There is so much wrong with this study that I don’t know where to start. First of all there is the obvious question that many people will be asking: why exactly is a PhD student at Cambridge University and researchers at two leading Indian Universities using taxpayers money to design drones to monitor our behaviour? Does society really want this type of automated surveillance?

But I’m going to leave that question aside and make, what I think, is the more important point. The researchers’ efforts are doomed to failure.

To understand why, we just have to look at the photographs above. Do you think those people are actually fighting? Do you think the guy in the second photo is about to take a punch to the nose? When he kicks back in the third picture, do you think he is going to take out his legs opponent? Of course you don’t.

So let us imagine that these clever engineers do manage to train their algorithm; what will the result be? It will be an algorithm that finds people who are acting badly, and I don’t mean behaving badly, I mean putting in poor theatrical performances. The researchers will have developed a drone that they can send out to every school play and amateur night performance, which will then automatically pick out the performers who aren’t properly engaging in their roles.

Except that won’t happen either. The data set the researchers used contains just 2000 images of just 25 different people engaged in play fighting. The data sets used by Google and others for object recognition consist of hundreds of millions of objects in a wide range of settings. A few pictures, all taken in a very similar setting, is far too few to reliably classify violence.

It is important in this context to consider the success rate, of around 80 to 90%, reported by the researchers. This might sound impressive, but again we need to look closely at the images to understand what this means.

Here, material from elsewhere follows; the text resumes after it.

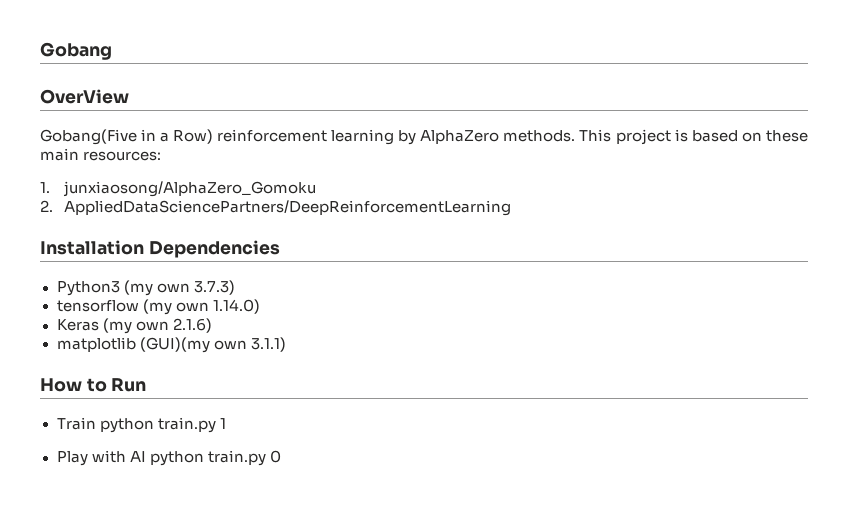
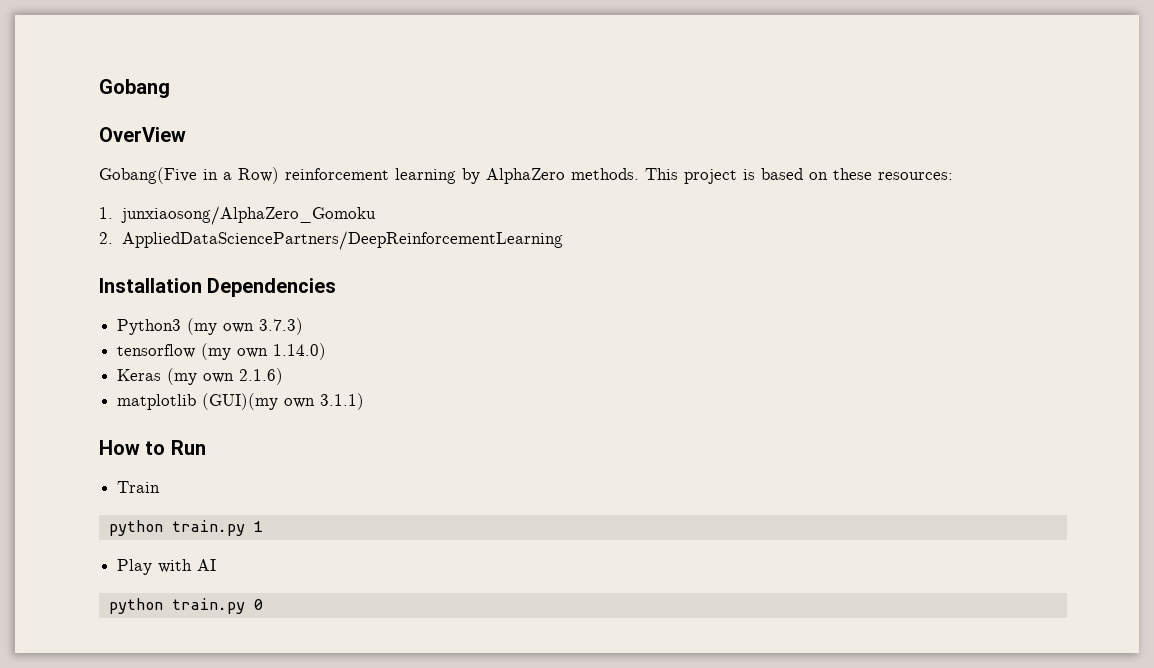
[40,148,79,161] main -> (872, 174) none
(96, 423) none -> (161, 487) //
(146, 456) none -> (217, 565) //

The pictures above show some of the ‘violent’ (red) and ‘non-violent’ (blue) individuals picked out by the algorithm. What the algorithm has done is classify individuals with their hands or legs in the air as violent. The blue individuals have, apparently following instructions, been careful to stand still. The actors knew the purpose of the study and adjusted their pose to suit the researchers’ aims. Any change of context, such as an image of some people doing aerobics or dancing, would cause the algorithm to fail.

A crowd control drone equipped with this violence detection algorithm and crowd-control weapons would end up pepper spraying entire dance festivals of suspected offenders. Or worse.

And I haven’t even mentioned the racial dimension. The fact that the test data is based on 18–25 year-old men of Indian descent, 50% of whom are performing violent acts, will heavily bias the algorithm to see this demographic as more likely to be violent than other age or ethnic groups.

All in all this study is, as presented in the paper, over-hyped. But I do want to finish with a word of defence for the researchers; to perhaps try and explain why this type of publication happens.

The fact is that, on a technical level, the researchers’ approach is fine. They are testing whether or not a neural network algorithm can detect body posture in a crowded environment, and the results are a demonstration that it can. I imagine it is on this basis that the paper was accepted in a prestigious journal.

We do this funny thing in academia, which is not always easy to understand from the outside. We play a game with ourselves and each other, where we imagine the eventual application of our work, and use that to motivate the reader and increase the chance that reviewers see the long-term importance of our work.

Grant-making bodies demand we play this game, trying to convince them that our research will have medium-term benefits to society, and we go along with it. Deep down we know that we are playing a game, and when other peer in and ask what we are doing, the game can look rather silly. That is exactly what has happened here. It is not just the subjects who are playacting, but the researchers themselves.

And, when the media lights come on, the illusion is revealed.